Ryan, Sam, Salma… One F’d Up Family: (9:05) This feature is all about the characters and their chemistry and interaction. Plenty of amusing moments and maybe too many clips make up the total running time here.
Gone Soft – The New Michael Bryce: (7:22) This is pretty much a continuation of the first feature with more of the focus on Ryan Reynolds and his character.
#Stuntlife: (7:47) A behind-the-scenes look at the action scenes.
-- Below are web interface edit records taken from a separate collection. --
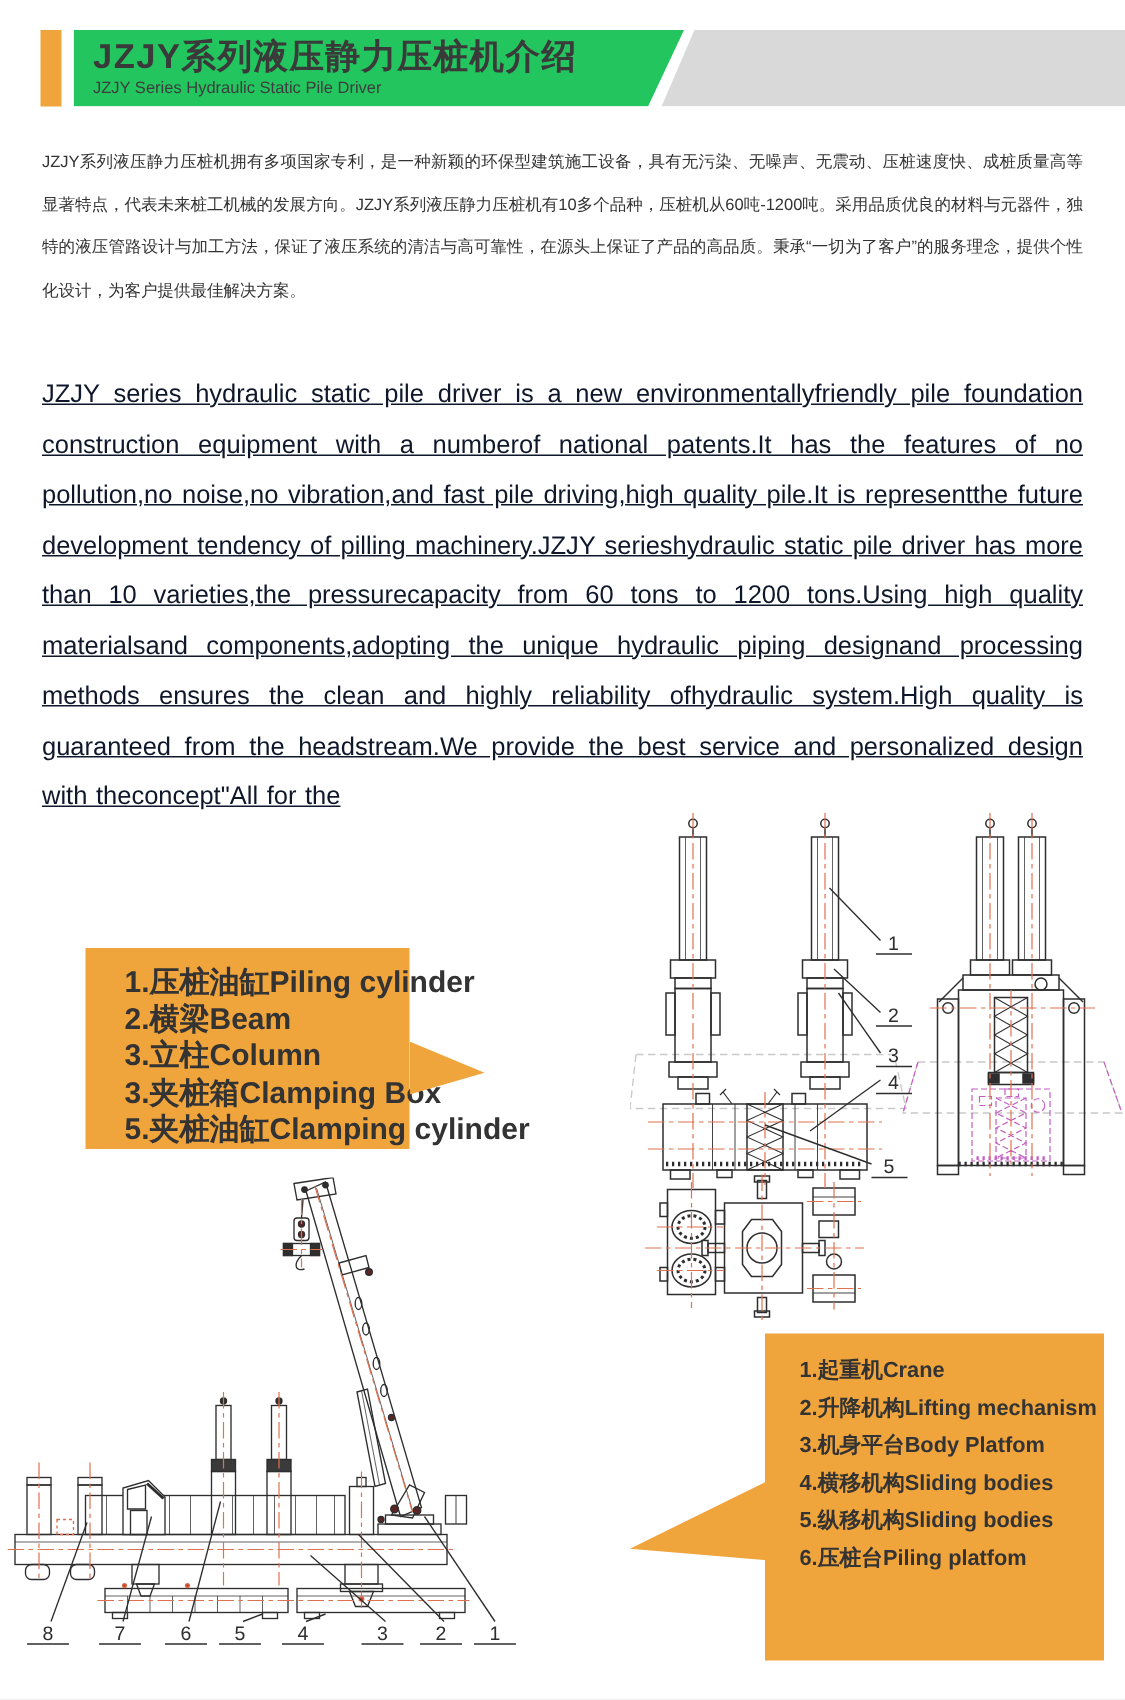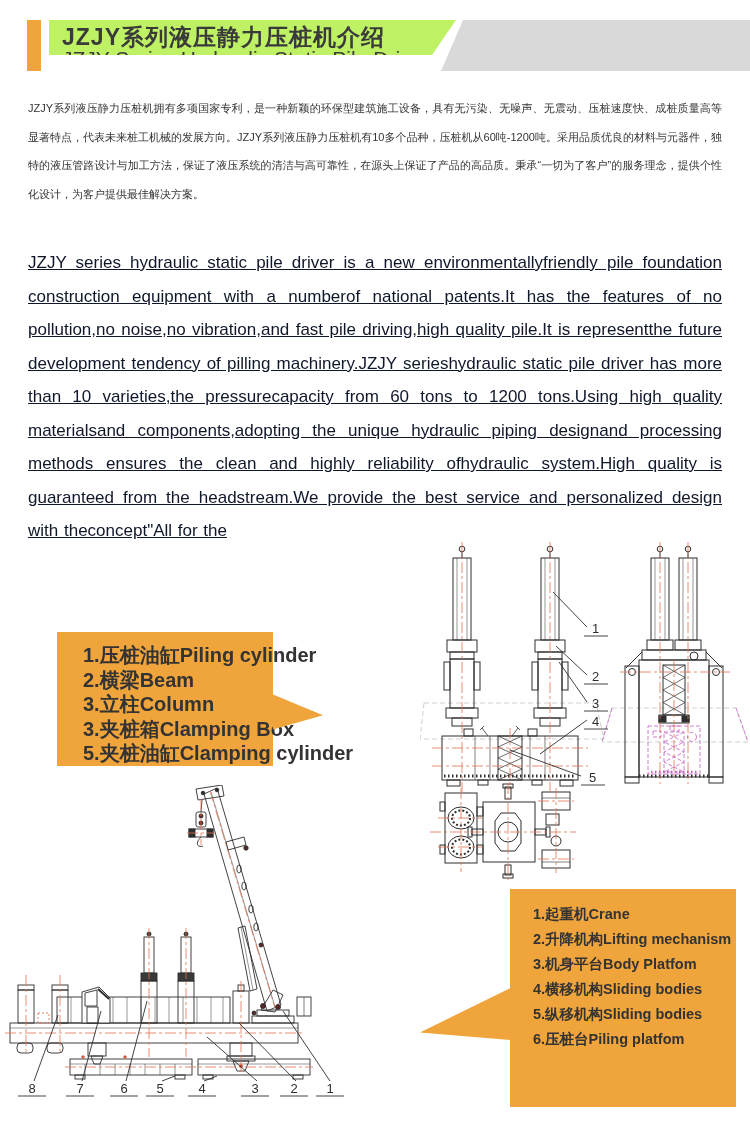--- a/index.html
+++ b/index.html
@@ -5,26 +5,26 @@
   html,body { margin:0; padding:0; background:#e8e8e8; }
   .page {
     position:relative; width:750px; height:1133px; margin:0 auto;
     background:#ffffff; overflow:hidden;
     font-family:"Liberation Sans","DejaVu Sans",sans-serif;
     color:#333333;
   }
   
   .hdr-bar { position:absolute; left:27px; top:20px; width:14px; height:51px; background:#F0A43C; }
   .hdr-banner {
-    position:absolute; left:49px; top:20px; width:407px; height:35px; background:#bef264;
+    position:absolute; left:49px; top:20px; width:407px; height:51px; background:#22c55e;
     clip-path:polygon(0 0,100% 0,calc(100% - 24px) 100%,0 100%);
     padding:4px 0 0 13px; box-sizing:border-box;
   }
   .hdr-cn { font-size:23px; font-weight:bold; color:#3a3a3a; letter-spacing:1px; line-height:26px; }
-  .hdr-en { font-size:21px; color:#3d3d3d; line-height:18px; }
+  .hdr-en { font-size:11px; color:#3d3d3d; line-height:18px; }
   .hdr-gray {
     position:absolute; left:441px; top:20px; width:320px; height:51px; background:#D9D9D9;
     clip-path:polygon(22px 0,100% 0,100% 100%,0 100%);
   }
   
   .cn-para {
     position:absolute; left:28px; top:94px; width:694px; margin:0;
     font-size:11px; line-height:28.5px; text-align:justify; color:#333;
   }
   .en-para {

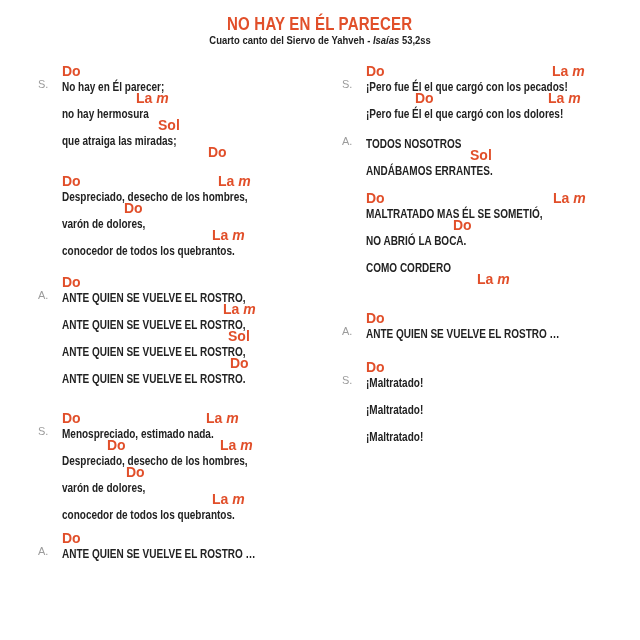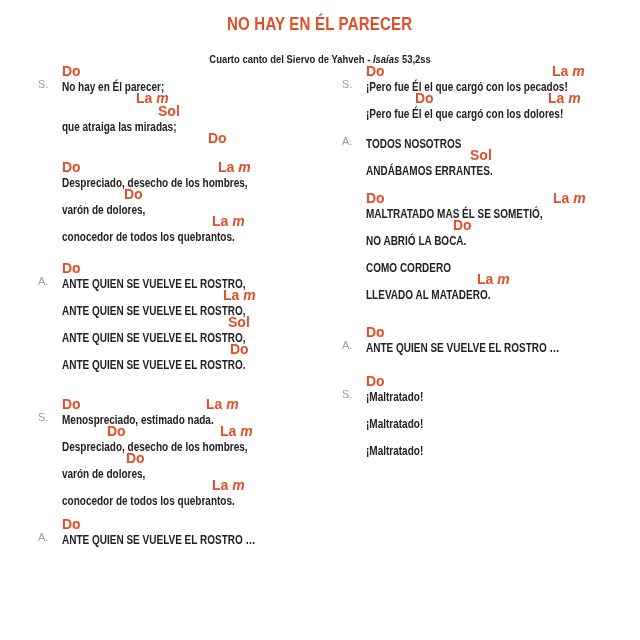--- a/index.html
+++ b/index.html
@@ -25,21 +25,21 @@
     font-weight: 700;
     font-size: 17.5px;
     line-height: 20px;
     display: inline-block;
     transform: scaleX(0.86);
     transform-origin: center;
     white-space: nowrap;
     letter-spacing: 0.2px;
   }
   .subtitle {
-    margin-top: 19px;
+    margin-top: 0;
     font-size: 10.5px;
     line-height: 13px;
     font-weight: 700;
     color: var(--text, #222);
   }
   .subtitle-inner {
     display: inline-block;
     transform: scaleX(0.9);
     transform-origin: center;
     white-space: nowrap;
@@ -101,20 +101,21 @@
   </div>
   <div class="column" id="column-left">
       <div class="stanza" style="margin-bottom: 16px;">
         <div class="chord-row">
           <span class="chord" style="left: 0px;">Do</span>
         </div>
         <div class="lyric-row"><span class="stanza-label">S.</span><span class="lyric">No hay en Él parecer;</span></div>
         <div class="chord-row">
           <span class="chord" style="left: 74px;">La <span class="mi">m</span></span>
         </div>
+        <div class="lyric-row"><span class="lyric">no hay hermosura</span></div>
         <div class="chord-row">
           <span class="chord" style="left: 96px;">Sol</span>
         </div>
         <div class="lyric-row"><span class="lyric">que atraiga las miradas;</span></div>
         <div class="chord-row">
           <span class="chord" style="left: 146px;">Do</span>
         </div>
       </div>
       <div class="stanza" style="margin-bottom: 20px;">
         <div class="chord-row">
@@ -204,21 +205,20 @@
         <div class="lyric-row"><span class="lyric">MALTRATADO MAS ÉL SE SOMETIÓ,</span></div>
         <div class="chord-row">
           <span class="chord" style="left: 87px;">Do</span>
         </div>
         <div class="lyric-row"><span class="lyric">NO ABRIÓ LA BOCA.</span></div>
         <div class="chord-row"></div>
         <div class="lyric-row"><span class="lyric">COMO CORDERO</span></div>
         <div class="chord-row">
           <span class="chord" style="left: 111px;">La <span class="mi">m</span></span>
         </div>
-        <div class="lyric-row"><span class="lyric">LLEVADO AL MATADERO.</span></div>
       </div>
       <div class="stanza" style="margin-bottom: 22px;">
         <div class="chord-row">
           <span class="chord" style="left: 0px;">Do</span>
         </div>
         <div class="lyric-row"><span class="stanza-label">A.</span><span class="lyric">ANTE QUIEN SE VUELVE EL ROSTRO …</span></div>
       </div>
       <div class="stanza" style="margin-bottom: 0px;">
         <div class="chord-row">
           <span class="chord" style="left: 0px;">Do</span>

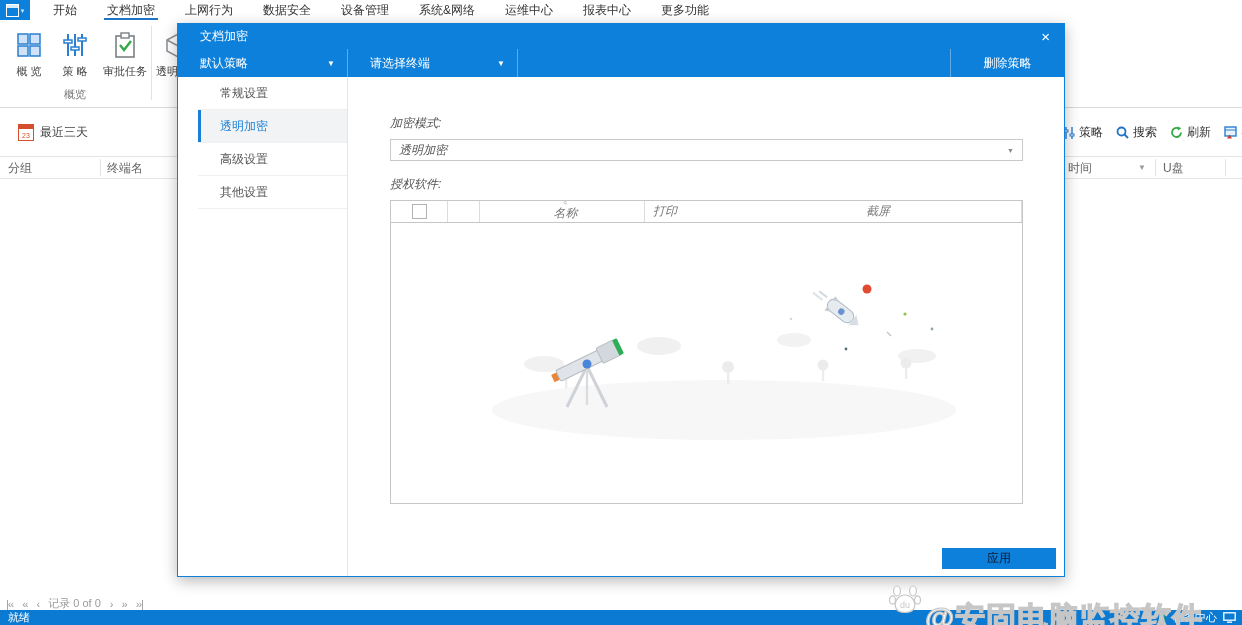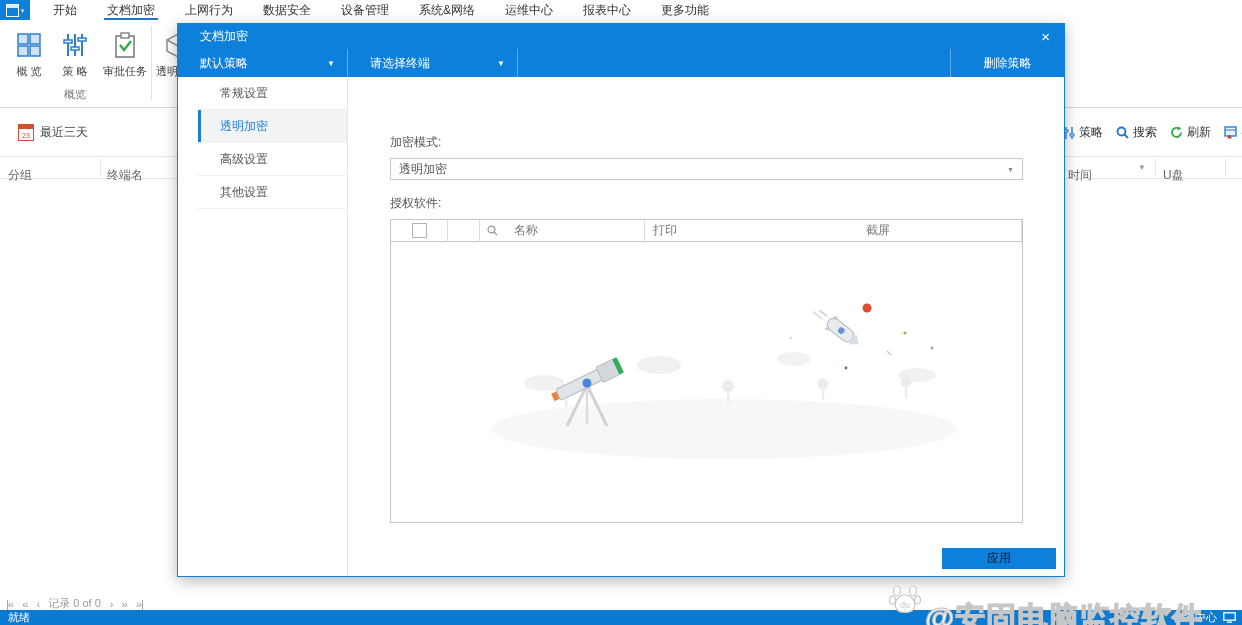--- a/index.html
+++ b/index.html
@@ -27,21 +27,21 @@
   .datefilter{position:absolute;left:18px;top:124px;display:flex;align-items:flex-end;gap:6px;font-size:12px;color:#444;}
   .cal{width:14px;height:15px;border:1px solid #d34f2e;background:#fff;position:relative;font-size:7px;color:#d34f2e;
        display:flex;align-items:flex-end;justify-content:center;line-height:8px;}
   .cal::before{content:"";position:absolute;left:0;top:0;right:0;height:4px;background:#d34f2e;}
   .actions{position:absolute;left:1063px;top:124px;display:flex;gap:13px;font-size:12px;color:#333;}
   .action{display:flex;align-items:center;gap:4px;white-space:nowrap;}
 
   
   .grid-head{position:absolute;left:0;top:156px;width:1242px;height:21px;background:#fff;
              border-top:1px solid #e4e4e4;border-bottom:1px solid #e4e4e4;font-size:12px;color:#666;}
-  .gh-cell{position:absolute;top:10px;white-space:nowrap;text-align:center;}
+  .gh-cell{position:absolute;top:3px;white-space:nowrap;text-align:center;}
   .gh-div{position:absolute;top:2px;bottom:2px;width:1px;background:#e4e4e4;}
   .gh-filter{position:absolute;top:6px;font-size:8px;color:#999;}
 
   
   .pager{position:absolute;left:6px;top:596px;display:flex;align-items:center;gap:9px;font-size:11px;color:#9a9a9a;}
   .pager .pbtn{letter-spacing:-1px;}
 
   
   .statusbar{position:absolute;left:0;bottom:0;width:1242px;height:15px;background:#0b7ad2;color:#fff;
              font-size:11px;display:flex;align-items:center;}
@@ -62,32 +62,32 @@
   .dd .arrow{margin-left:auto;font-size:8px;color:#fff;}
   .dlg-toolbar .spacer{flex:1;}
   .del-btn{width:113px;display:flex;align-items:center;justify-content:center;
            border-left:1px solid rgba(255,255,255,.35);}
   .dlg-body{flex:1;display:flex;min-height:0;position:relative;}
   .dlg-nav{width:170px;flex:0 0 170px;border-right:1px solid #e6e6e6;box-sizing:border-box;padding-left:20px;}
   .nav-item{height:32px;line-height:32px;padding-left:22px;font-size:12px;color:#555;
             border-bottom:1px solid #f0f0f0;position:relative;}
   .nav-item.active{background:#f2f3f5;color:#1a7fd4;}
   .nav-item.active::before{content:"";position:absolute;left:0;top:0;bottom:0;width:3px;background:#1a7fd4;}
-  .dlg-main{flex:1;position:relative;padding:57px 41px 0 42px;}
+  .dlg-main{flex:1;position:relative;padding:38px 41px 0 42px;font-style:italic;}
   .fld-label{font-size:12px;color:#555;margin-bottom:7px;}
   .selectbox{height:20px;border:1px solid #c9c9c9;display:flex;align-items:center;
              padding:0 8px;font-size:12px;color:#555;margin-bottom:15px;}
   .selectbox .sarrow{margin-left:auto;font-size:7px;color:#888;}
   .auth-table{border:1px solid #c6c6c6;height:302px;display:flex;flex-direction:column;}
   .at-head{height:21px;flex:0 0 21px;border-bottom:1px solid #c6c6c6;display:flex;
            align-items:center;font-size:12px;color:#777;}
   .at-c{height:100%;display:flex;align-items:center;border-right:1px solid #dcdcdc;box-sizing:border-box;}
   .at-c1{width:57px;justify-content:center;}
   .at-c2{width:32px;}
-  .at-c3{width:165px;padding-left:7px;gap:16px;}
+  .at-c3{width:165px;padding-left:7px;gap:0;flex-direction:column;}
   .at-c4{width:164px;padding-left:8px;}
   .at-c5{flex:1;padding-left:8px;border-right:none;}
   .cbx{width:13px;height:13px;border:1px solid #b3b3b3;background:#fff;}
   .at-body{flex:1;display:flex;align-items:center;justify-content:center;}
   .apply-btn{position:absolute;right:8px;bottom:7px;width:114px;height:21px;background:#0d80dc;
              color:#0f172a;font-size:12px;border:none;display:flex;align-items:center;justify-content:center;}
 
   
   .watermark{position:absolute;left:888px;top:556px;z-index:6;display:flex;align-items:center;gap:3px;pointer-events:none;}
   .wm-text{font-size:30px;font-weight:bold;letter-spacing:1px;color:rgba(255,255,255,.92);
On The Set: (4:02) A quick look at some of the sets from the film.
Gag Reel: (4:40)
While the film does pay a good deal of homage to the first film with plenty of throwback quotes and a cameo appearance from a minor character from the first film, it isn’t enough to justify this sequel. I only wish that they hadn’t rushed it, because the film had the potential to be really good if just developed a bit more and with some toning down of some of the more outlandish aspects, especially the ending, which I know was intended to be funny but just came off as asinine. Needless to say, I doubt there will be a third film, but if there is, I think I would just prefer to preserve the original film, instead of seeing it become watered down by attempts at a franchise.